- **WHAT YOU ARE ASKED TO DO**
Transcribe only the lines in the data below falling between the line with "text: 9.Remove ->" and the line with "text: sleeve ->", including those two lines, and leave out any picture.

- **RECORDS SUPPLIED**
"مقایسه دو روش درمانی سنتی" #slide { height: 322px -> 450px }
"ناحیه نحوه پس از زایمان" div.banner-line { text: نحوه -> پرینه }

==

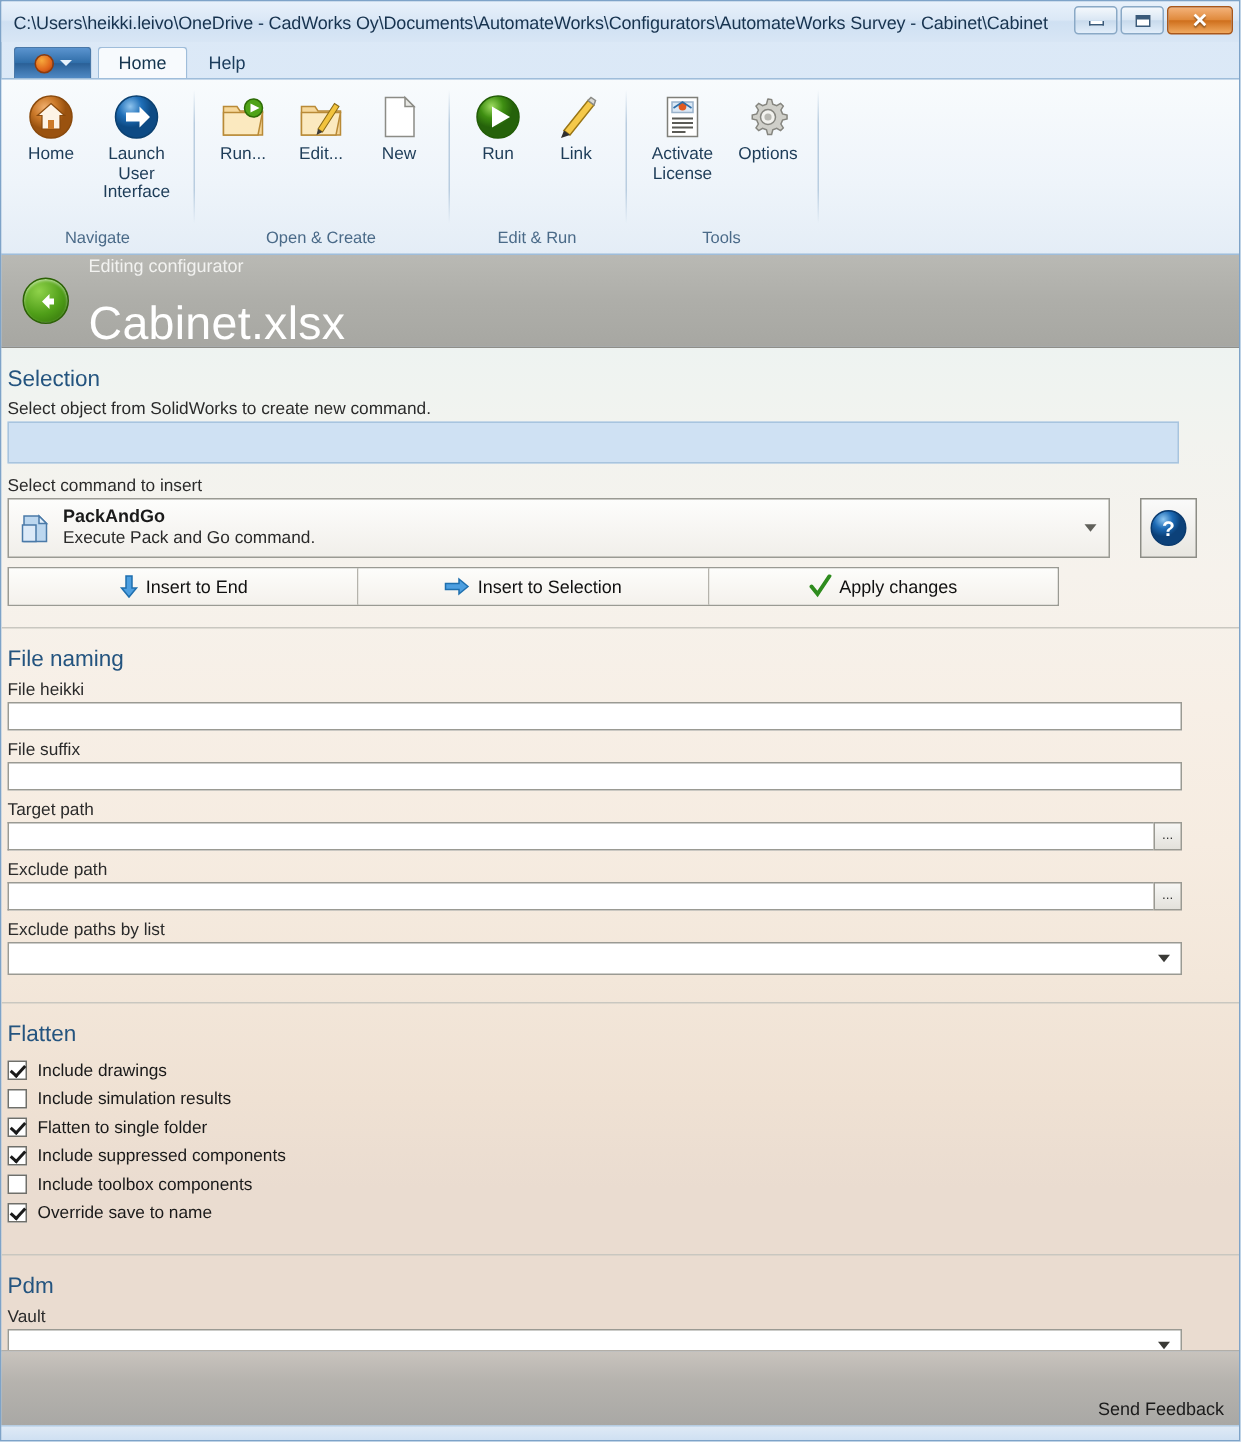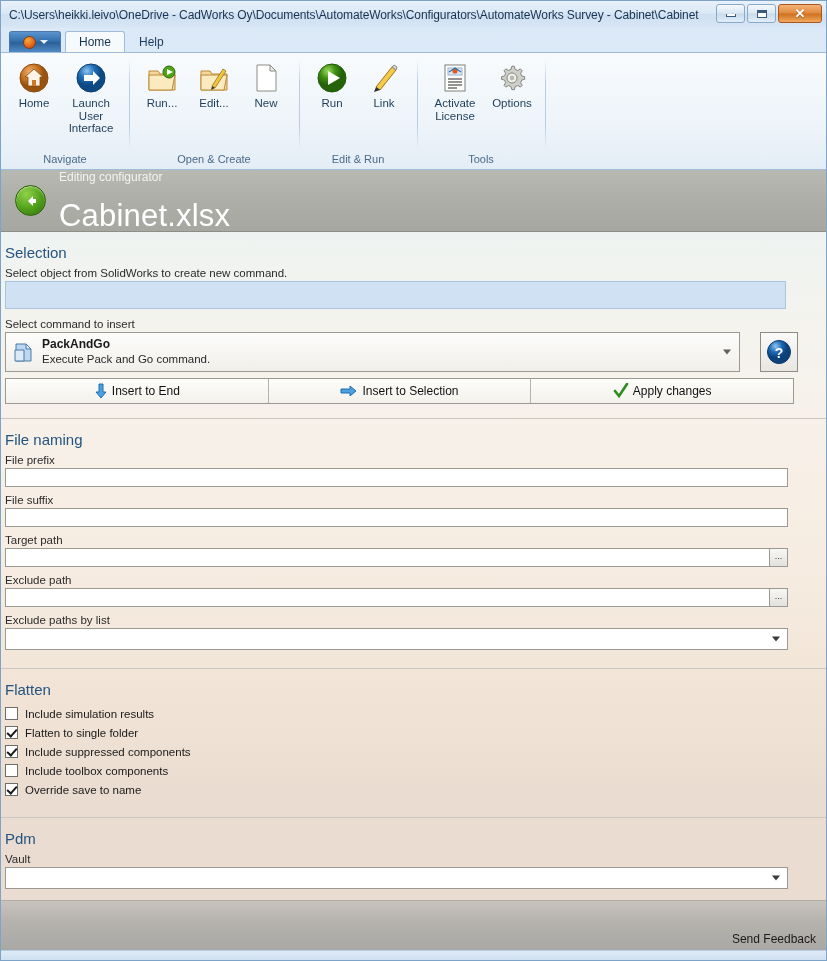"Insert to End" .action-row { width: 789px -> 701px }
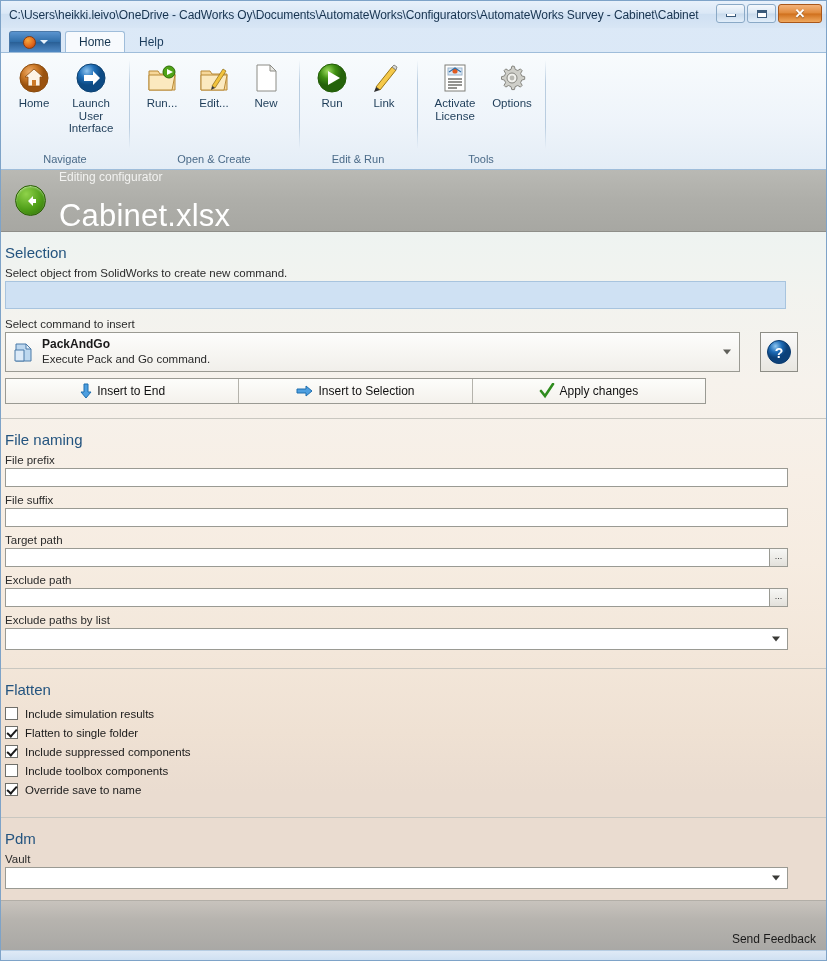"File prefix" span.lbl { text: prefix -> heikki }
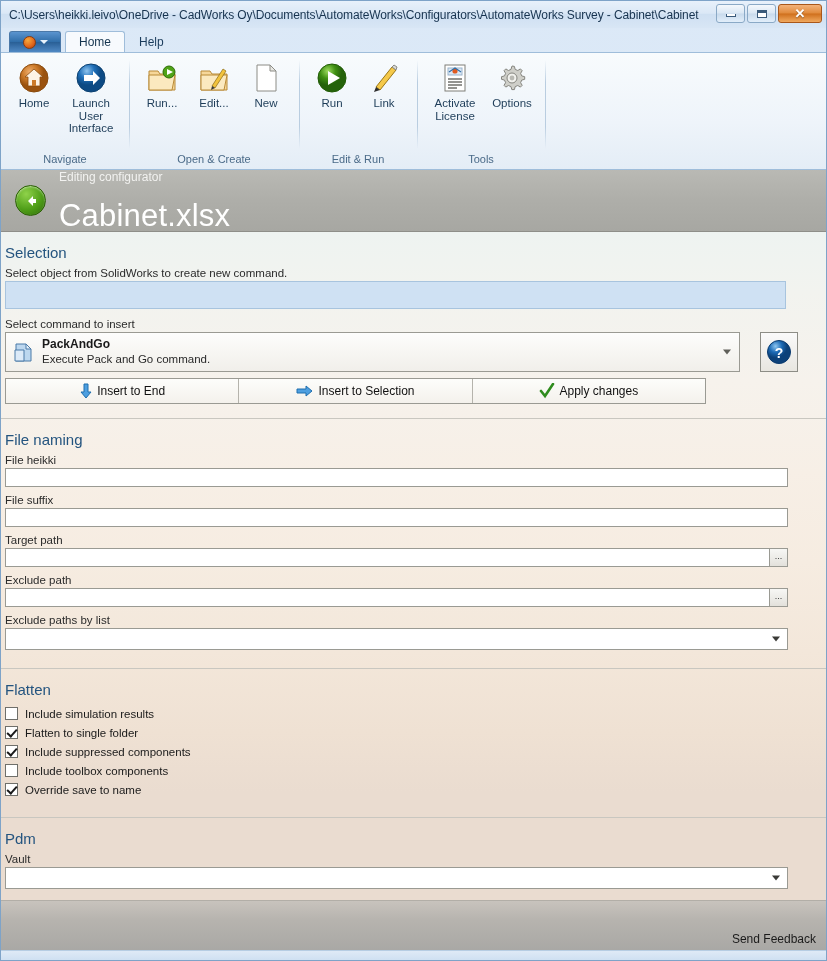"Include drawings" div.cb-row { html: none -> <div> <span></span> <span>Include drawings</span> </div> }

* * *

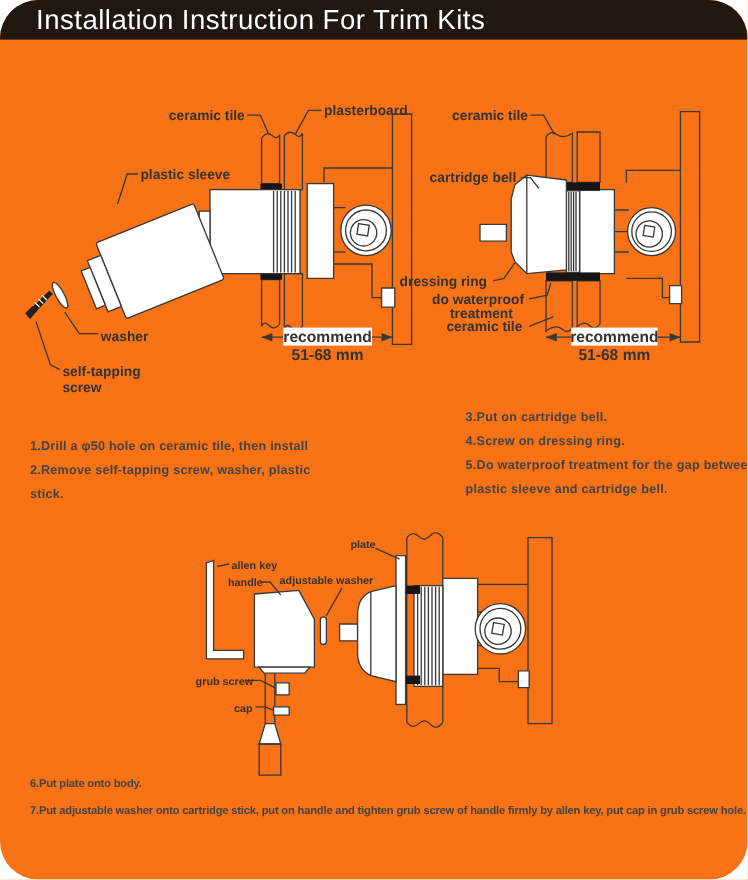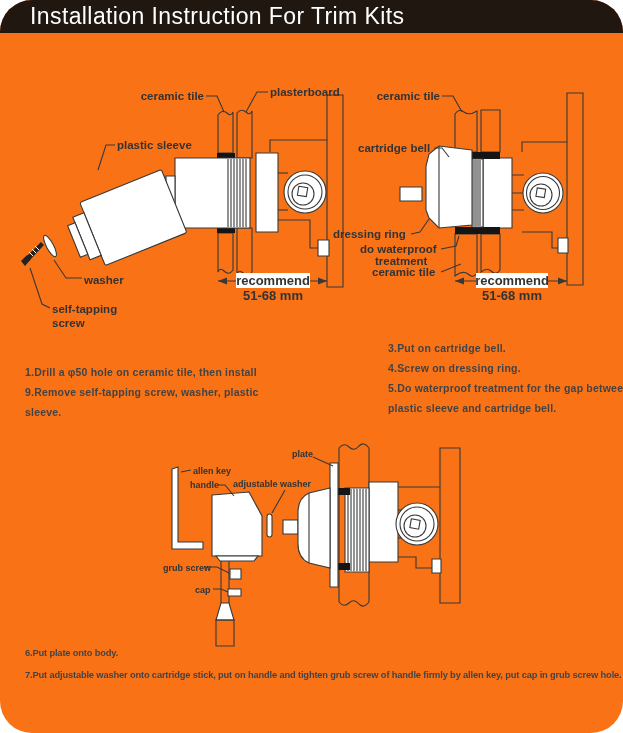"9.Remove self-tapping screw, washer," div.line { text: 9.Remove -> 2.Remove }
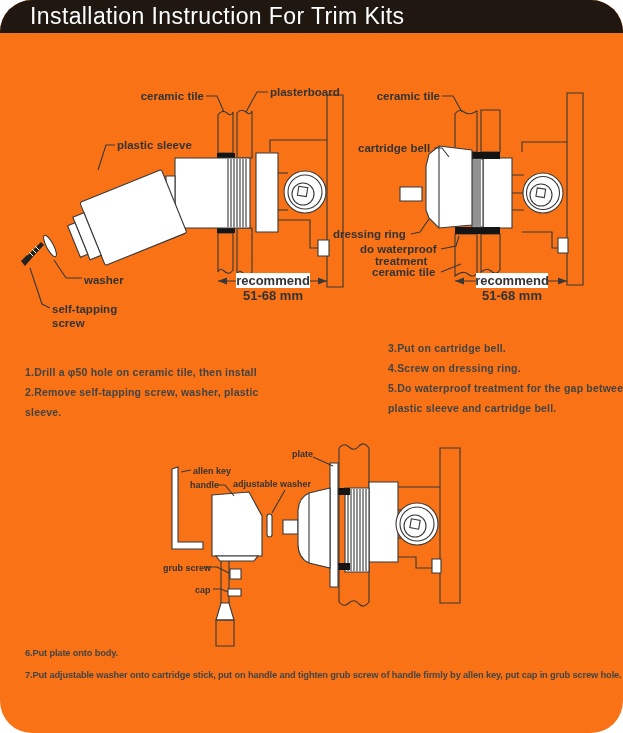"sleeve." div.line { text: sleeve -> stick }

- **SOLVED EXERCISE**
"9.Remove self-tapping screw, washer," div.line { text: 9.Remove -> 2.Remove }
"sleeve." div.line { text: sleeve -> stick }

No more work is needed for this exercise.